He sat down on the dining room floor. Leaning into his hands, he looked overhead at a black wire that coiled out of a hole in the ceiling. A silver-plated, bell-shaped chandelier had been there for two decades. It now belonged to Larry, the night guy. But he could remember when he and Rebecca's mother had bought this place. They'd had a lot of fine ideas about what to do with it. And they had done it all. “Don't marry an actress,” his father had told him. And what had Oliver said in return? “I'm the better actor.”
He said it now, rising to his feet. But what he needed was to leave here. He didn't feel like himself at the moment, and why prolong this mood?

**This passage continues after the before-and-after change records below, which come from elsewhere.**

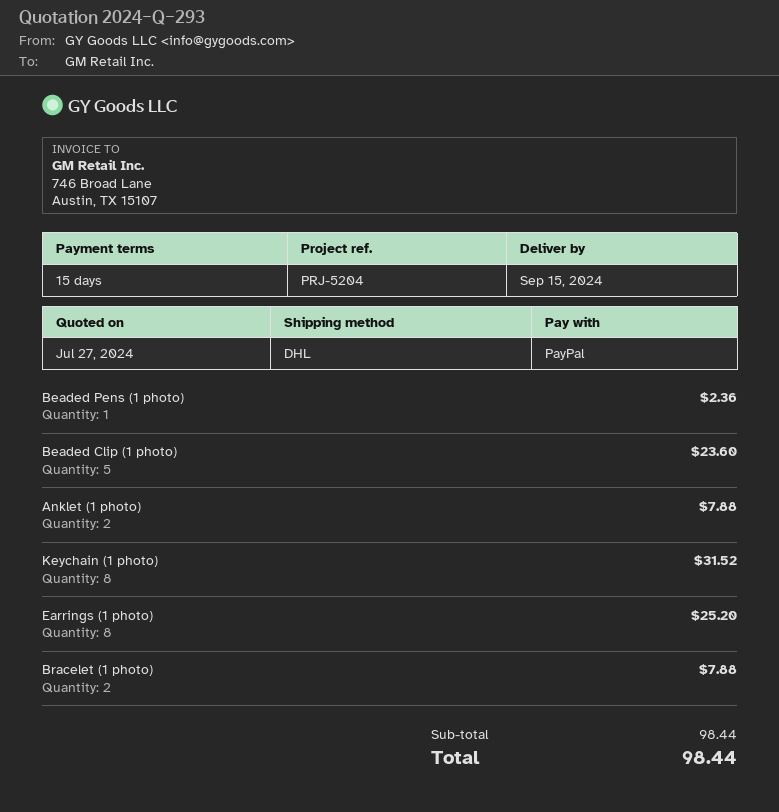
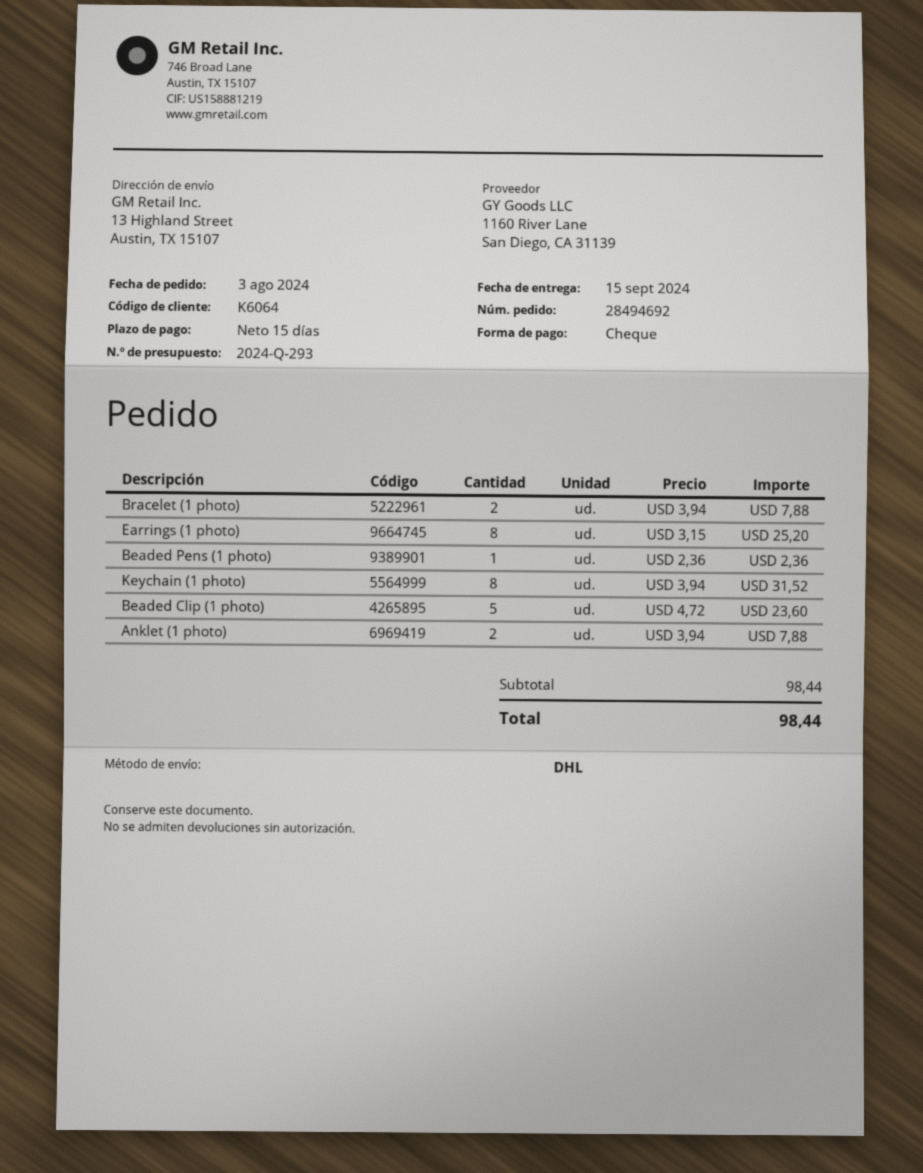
payment method: PayPal -> cheque

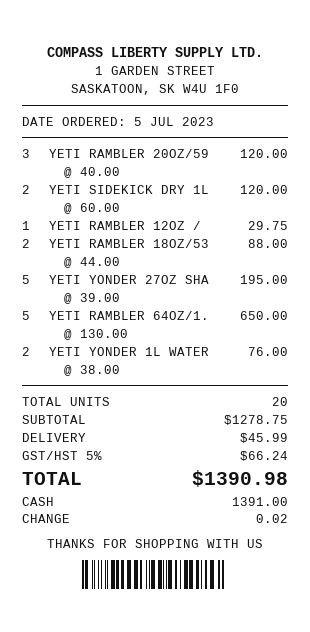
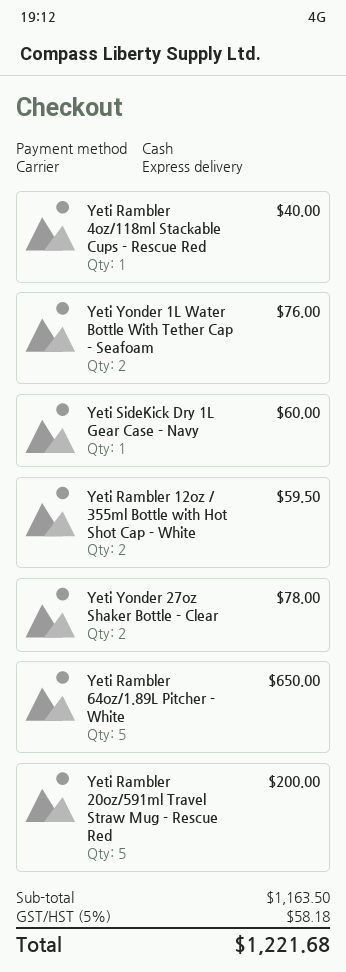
YETI RAMBLER 20OZ/59: 3 for 120.00 -> 5 for 200.00
YETI SIDEKICK DRY 1L: 2 for 120.00 -> 1 for 60.00
YETI RAMBLER 12OZ /: 1 for 29.75 -> 2 for 59.50
YETI RAMBLER 18OZ/53: 2 for 88.00 -> none
YETI YONDER 27OZ SHA: 5 for 195.00 -> 2 for 78.00
Yeti Rambler 4oz/118ml Stackable Cups - Rescue Red: none -> 1 for 40.00
subtotal: 1278.75 -> 1163.50
shipping: 45.99 -> none
tax: 5% = 66.24 -> 5% = 58.18
total: 1390.98 -> 1221.68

He took a taxi downtown to his parents' loft. His father let him in the door. Oliver followed the artist through a dark hallway into the kitchen. He was thanking Ben for letting him stay a few nights. His father said nothing.
Ben had been in the kitchen eating chicken before his son had shown up. During their sixty-four years of marriage, Eliza had accused her husband of poisoning her with his cooking many times. Ben never read expiration dates. He didn't mind eating spoiled food. The chicken on the kitchen counter had a bad look to it. There wasn't much meat left on the bones. Ben chewed the wings, sucked marrow from the drumsticks. He turned the chicken over and ate at its underside. Oliver watched. He had seen his father devour many chickens this way. It wasn't the kind of thing you ever got used to. Finished eating, the artist washed his face at the sink and then dried himself with a towel.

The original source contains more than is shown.